## Problem to work on
Please state how many lines of the data below contain the word "Jupyter", offering nothing besides the number.

## Entries supplied

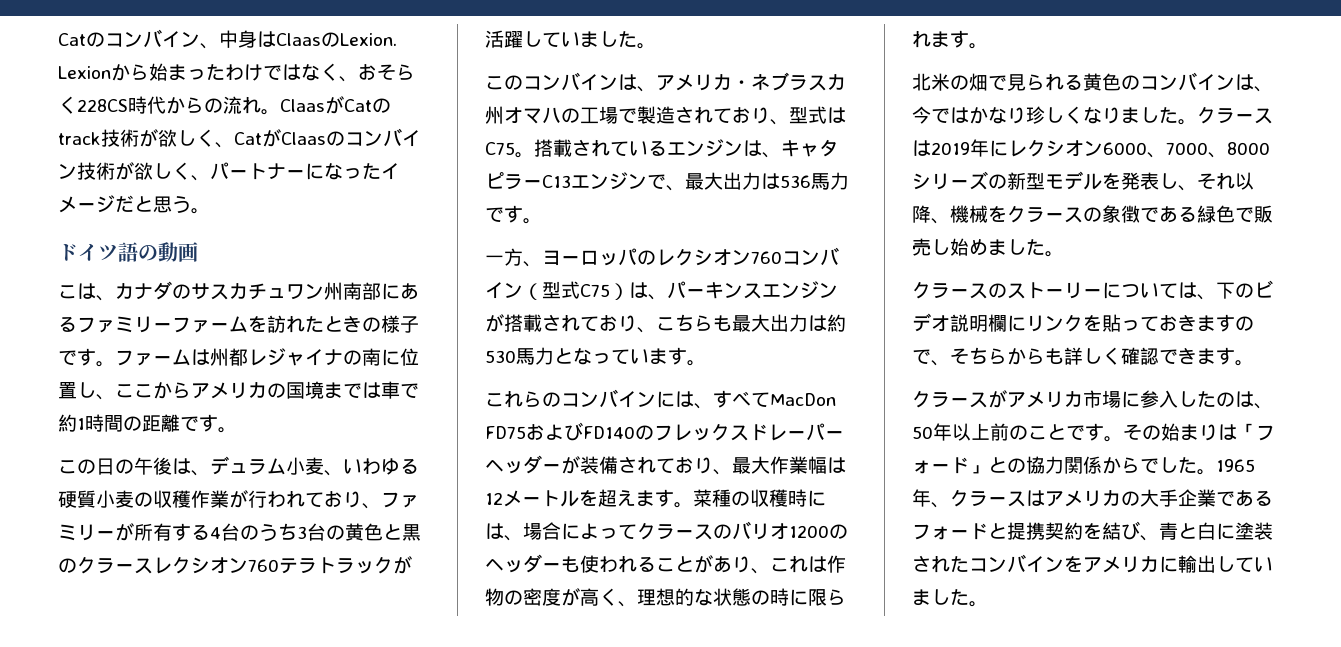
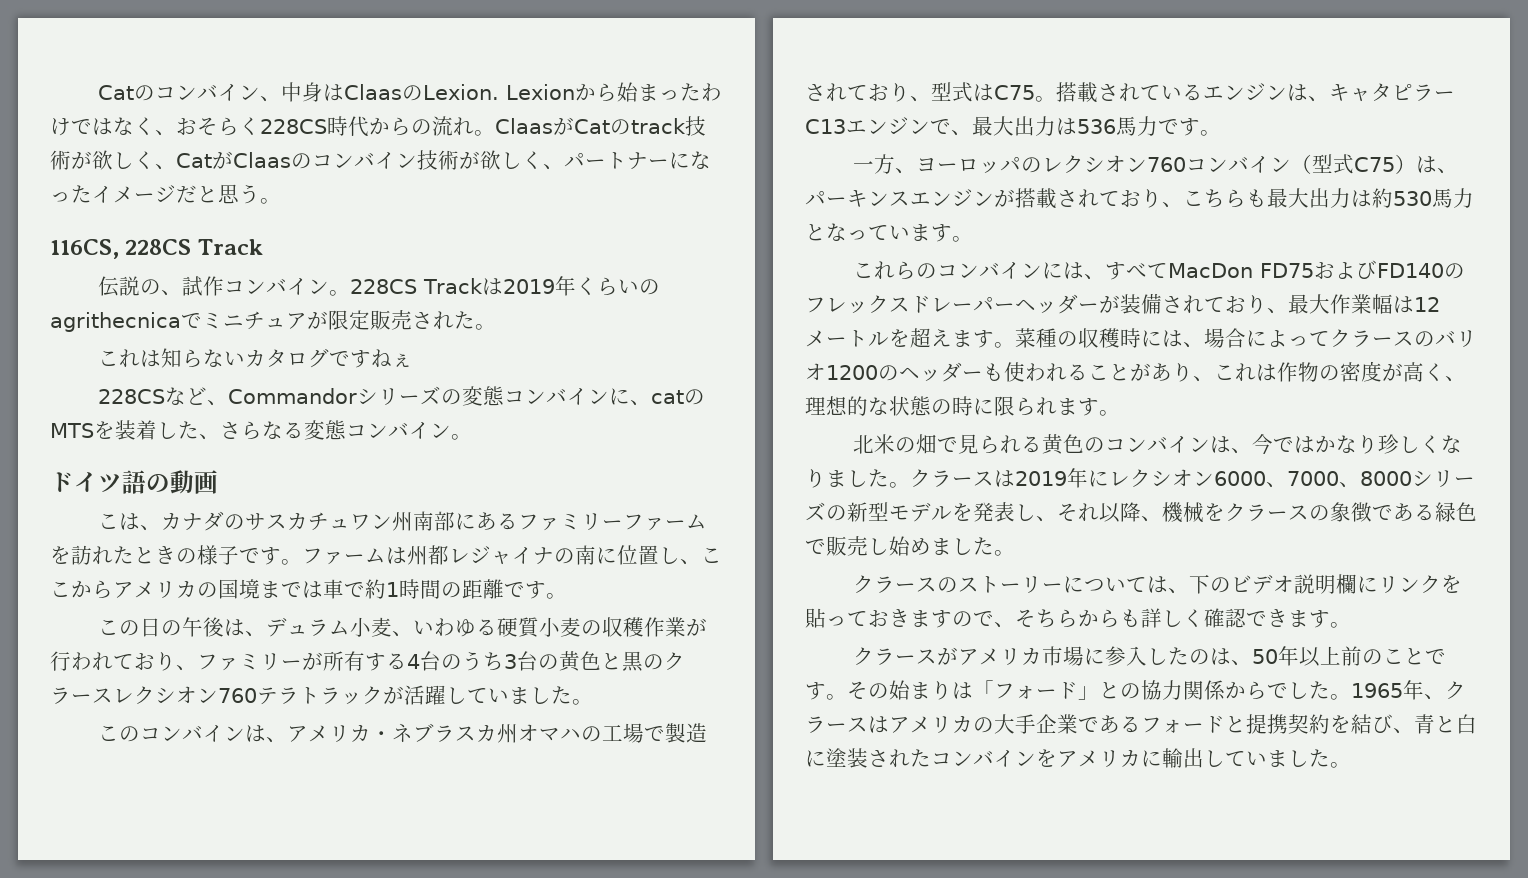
+ 116CS, 228CS Track
+ 伝説の、試作コンバイン。228CS Trackは2019年くらいのagrithecnicaでミニチュアが限定販売された。
+ これは知らないカタログですねぇ
+ 228CSなど、Commandorシリーズの変態コンバインに、catのMTSを装着した、さらなる変態コンバイン。

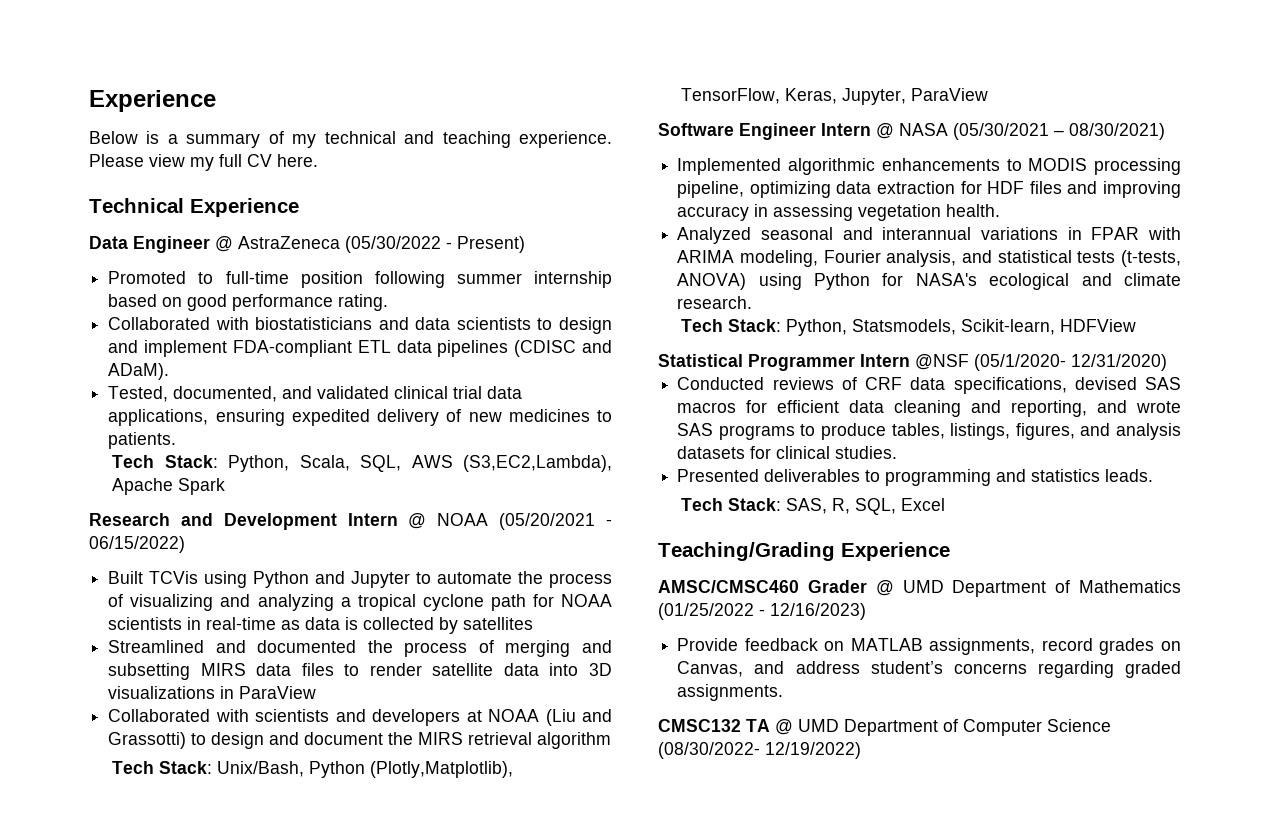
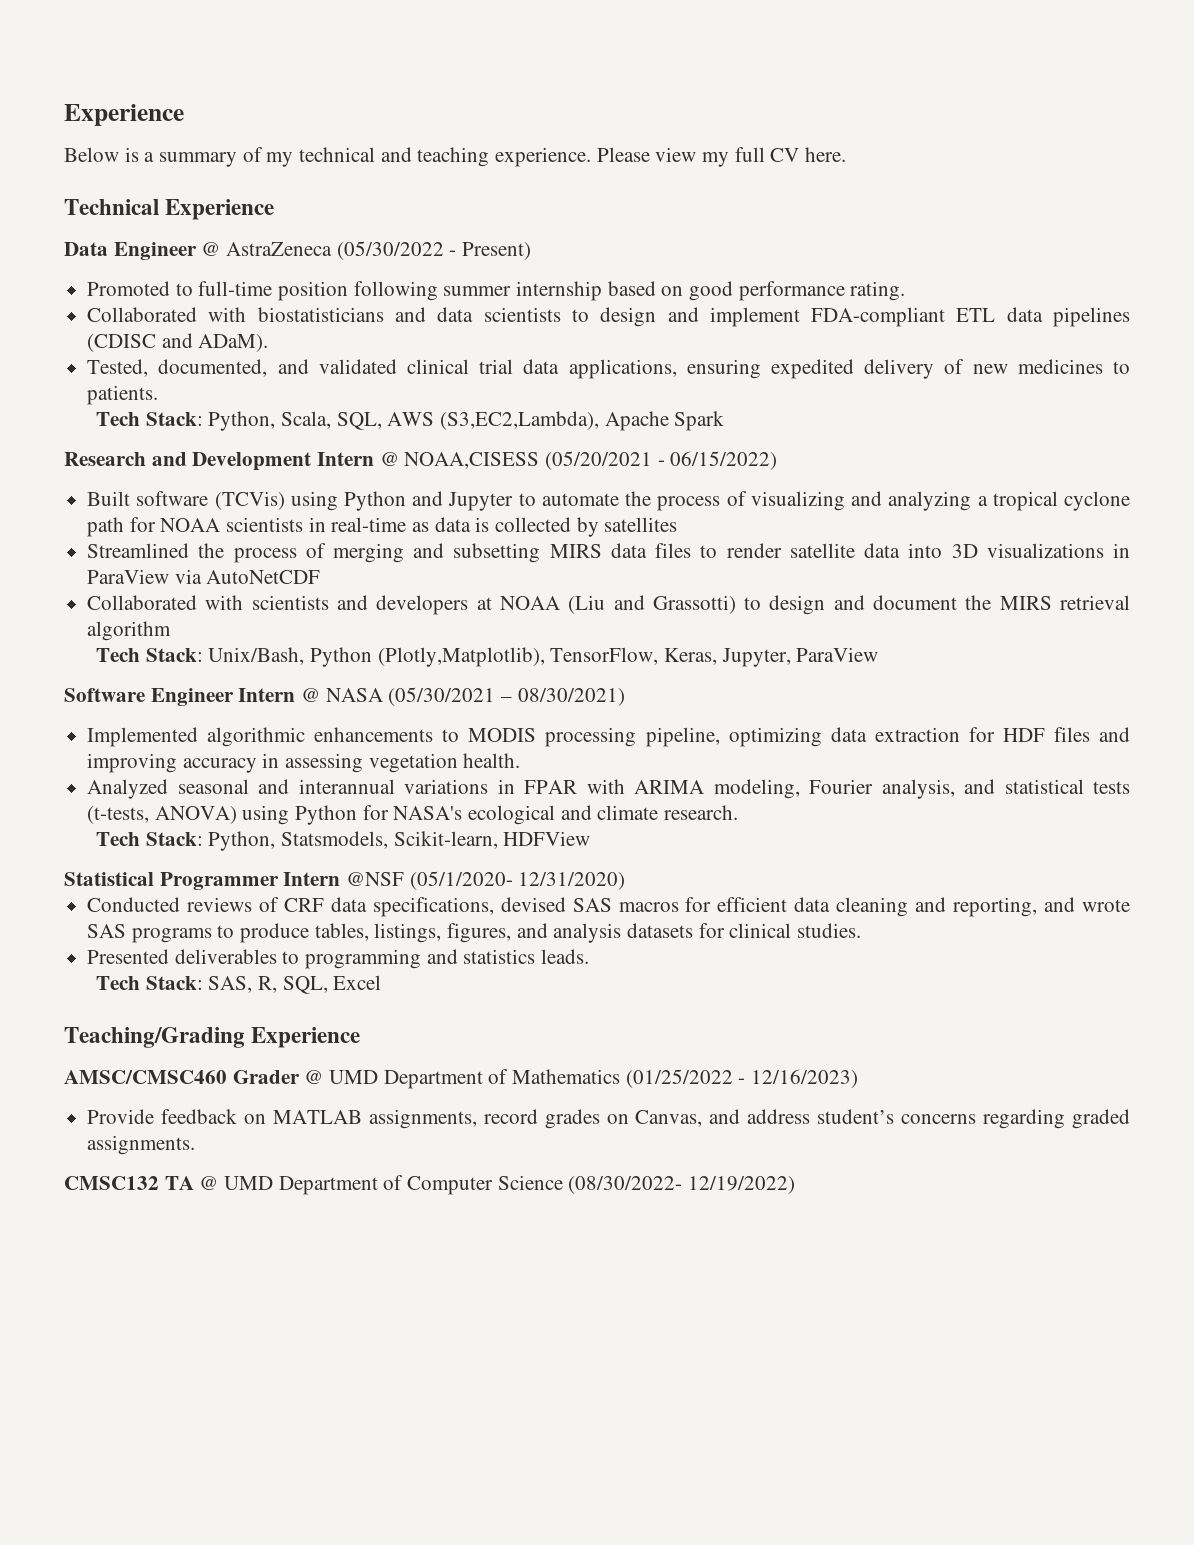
- Research and Development Intern @ NOAA (05/20/2021 - 06/15/2022)
+ Research and Development Intern @ NOAA,CISESS (05/20/2021 - 06/15/2022)
- Built TCVis using Python and Jupyter to automate the process of visualizing and analyzing a tropical cyclone path for NOAA scientists in real-time as data is collected by satellites
+ Built software (TCVis) using Python and Jupyter to automate the process of visualizing and analyzing a tropical cyclone path for NOAA scientists in real-time as data is collected by satellites
- Streamlined and documented the process of merging and subsetting MIRS data files to render satellite data into 3D visualizations in ParaView
+ Streamlined the process of merging and subsetting MIRS data files to render satellite data into 3D visualizations in ParaView via AutoNetCDF

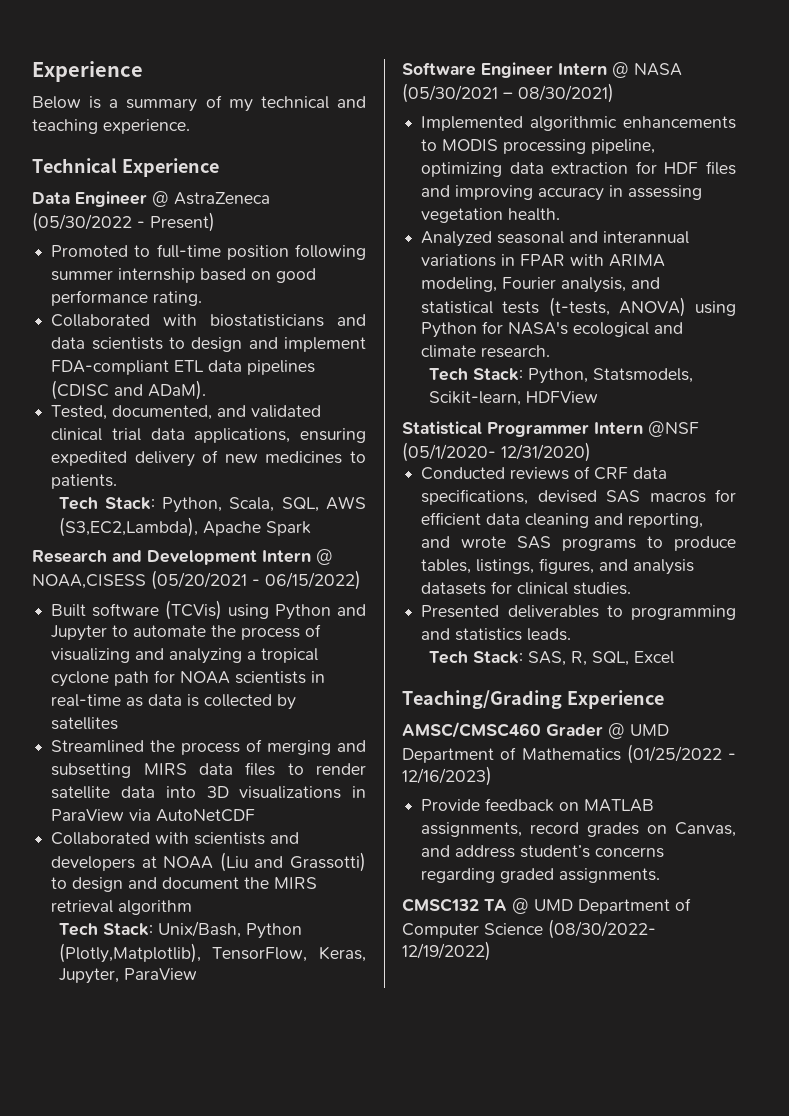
- Please view my full CV here.

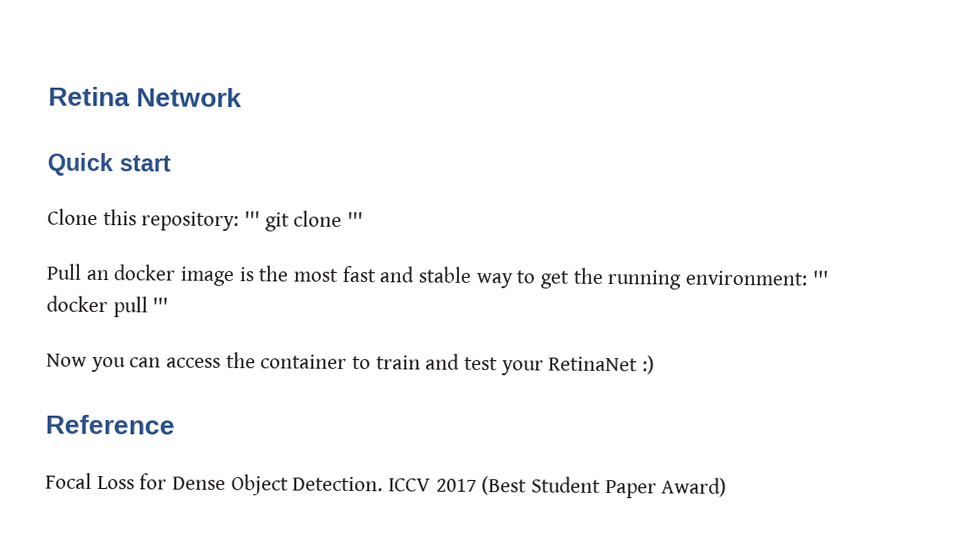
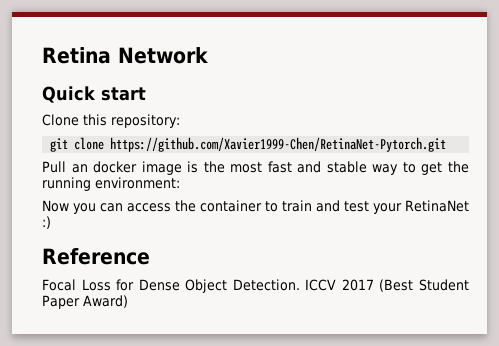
- Clone this repository: ''' git clone '''
+ Clone this repository:
+ git clone https://github.com/Xavier1999-Chen/RetinaNet-Pytorch.git
- Pull an docker image is the most fast and stable way to get the running environment: ''' docker pull '''
+ Pull an docker image is the most fast and stable way to get the running environment:

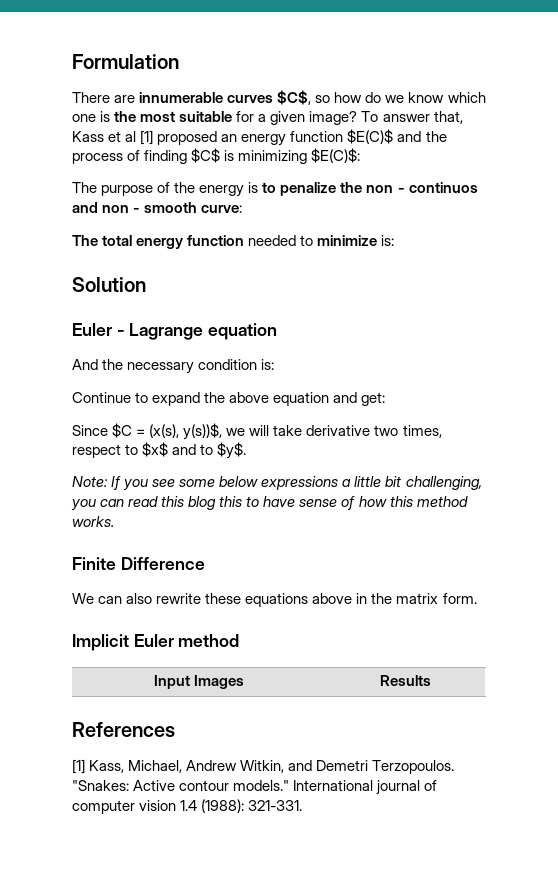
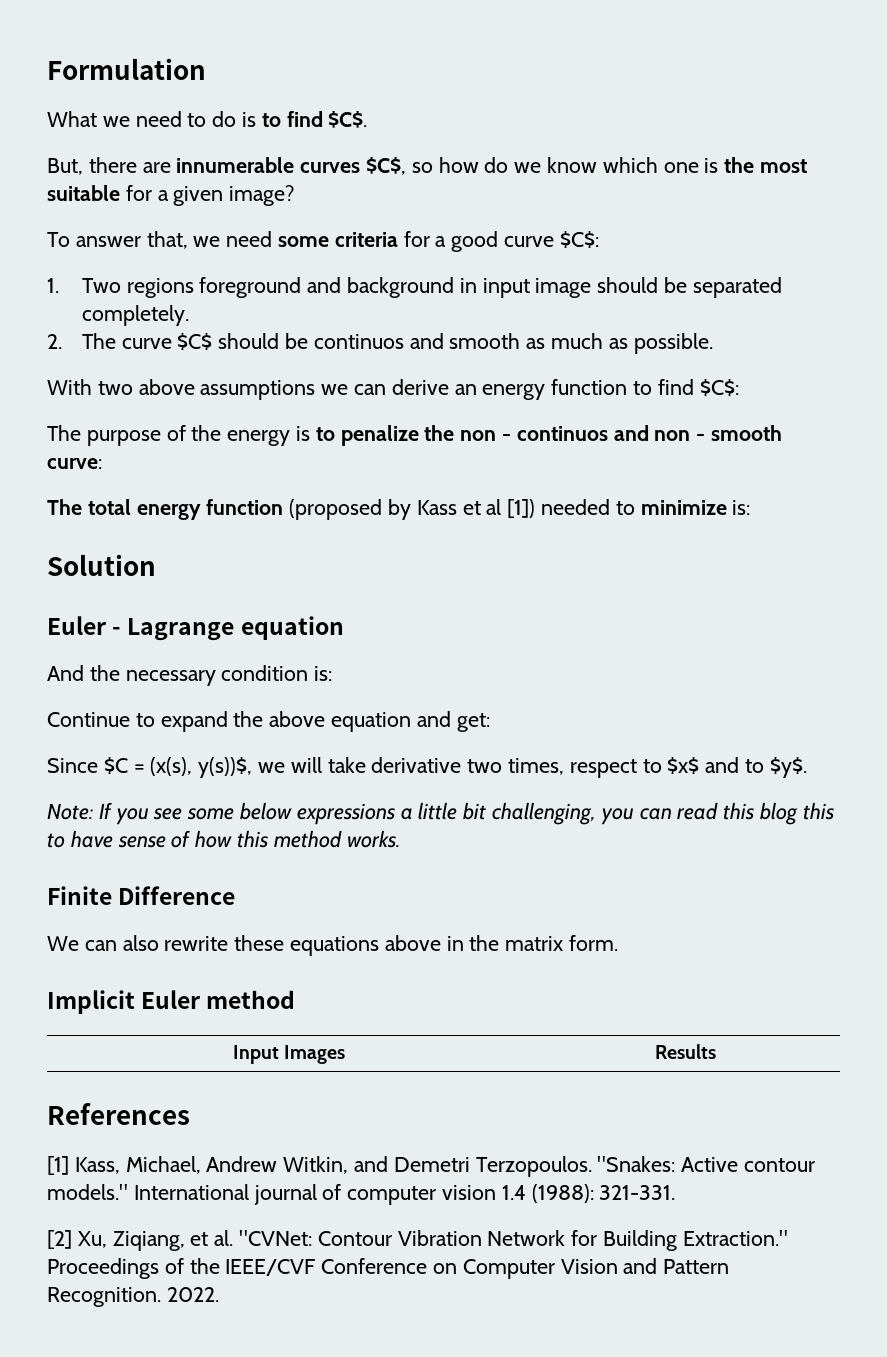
- There are innumerable curves $C$, so how do we know which one is the most suitable for a given image? To answer that, Kass et al [1] proposed an energy function $E(C)$ and the process of finding $C$ is minimizing $E(C)$:
+ What we need to do is to find $C$.
+ But, there are innumerable curves $C$, so how do we know which one is the most suitable for a given image?
+ To answer that, we need some criteria for a good curve $C$:
+ 1. Two regions foreground and background in input image should be separated completely.
+ 2. The curve $C$ should be continuos and smooth as much as possible.
+ With two above assumptions we can derive an energy function to find $C$:
- The total energy function needed to minimize is:
+ The total energy function (proposed by Kass et al [1]) needed to minimize is:
+ [2] Xu, Ziqiang, et al. "CVNet: Contour Vibration Network for Building Extraction." Proceedings of the IEEE/CVF Conference on Computer Vision and Pattern Recognition. 2022.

## Response to this task
2